Polynomial time algorithm for computing the size of the DFA describing the intersection of two regular expressions?


The DFA describing the intersection of two regular expressions can be exponentially large compared to the DFAs of the regular expressions themselves. (Here's a nice Python library for computing it.) Is there a way to compute the size of the DFA for the intersection without needing exponential resources?


Solution

  • From Wikipedia:

    Universality: is LA = Σ* ? […] For regular expressions, the universality problem is NP-complete already for a singleton alphabet.

    If I'm reading that right, it says that the problem of determining whether a regular expression generates all strings is known to be NP-complete.
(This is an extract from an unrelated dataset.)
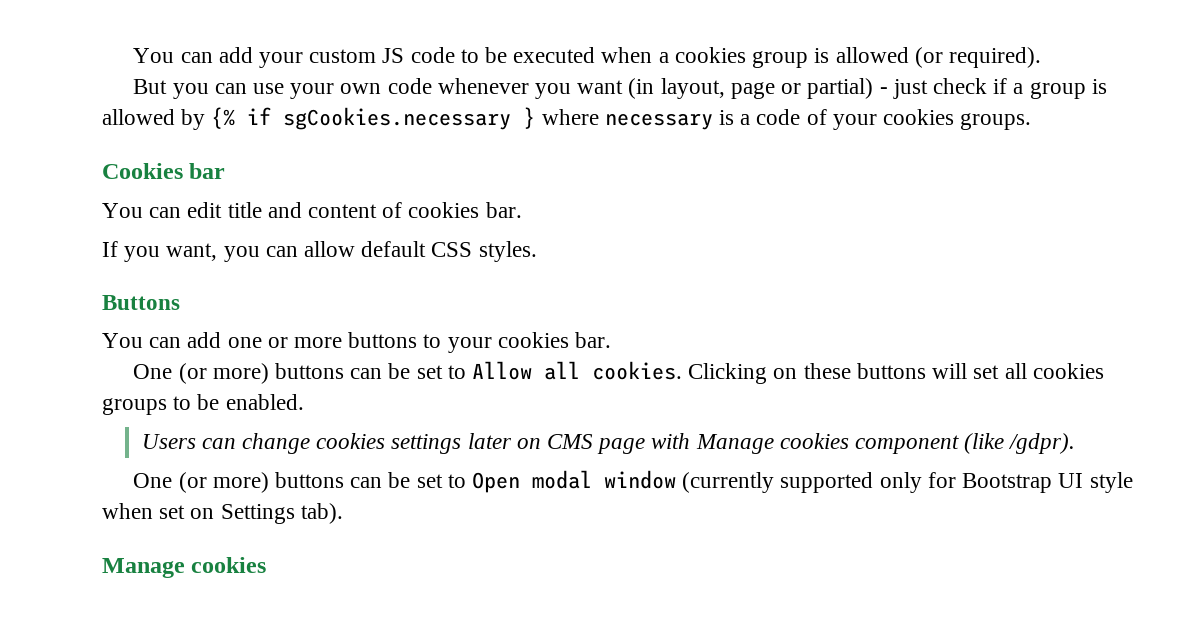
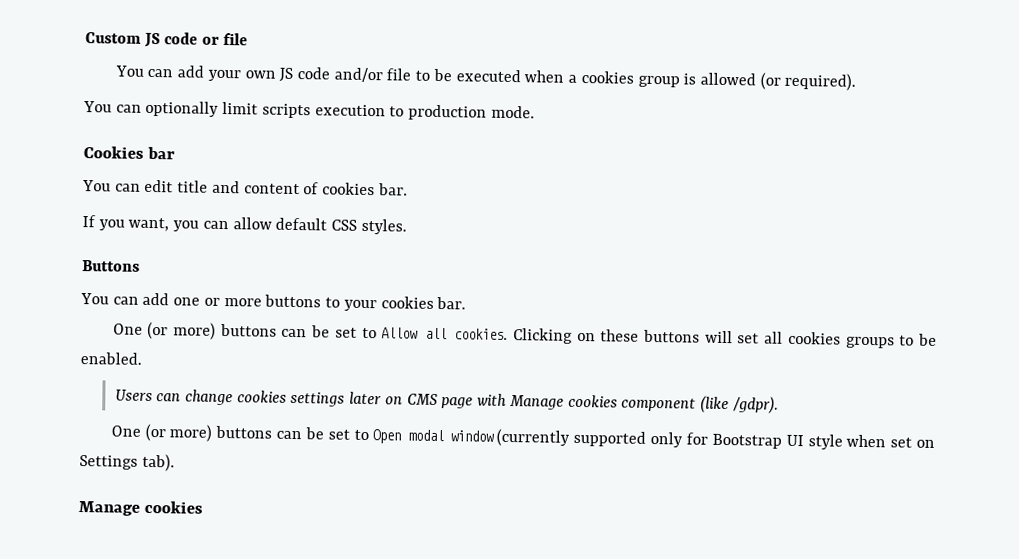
(133, 55) none -> [85,32,248,48] Custom JS code or file //
[309,47,455,63] custom JS code -> [244,67,412,83] own JS code and/or file
[133,78,1107,99] [102,107,1032,130] But you can use your own code whenever you want (in layout, page or partial) - just check if a group is allowed by {% if sgCookies.necessary } where necessary is a code of your cookies groups. -> [83,100,535,121] You can optionally limit scripts execution to production mode.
    Now, for your problem: consider the case where the two input regular expressions are known to generate the same regular language (perhaps the expressions are identical). Then your problem reduces to this: what is the size of the DFA for this RE? It is relatively straightforward to tell whether a RE generates at least some strings (i.e., whether the language is empty). If the language is not empty, then the minimal DFA corresponding to the RE has one state if and only if the RE generates all strings.

    So, if your problem had a general polynomial-time solution, you'd be able to solve universality for regular expressions, which Wikipedia says is not possible.

    (If you're not asking about minimal DFAs, but the DFAs produced by a specific minimization technique, I think you'd have to specify the minimization technique).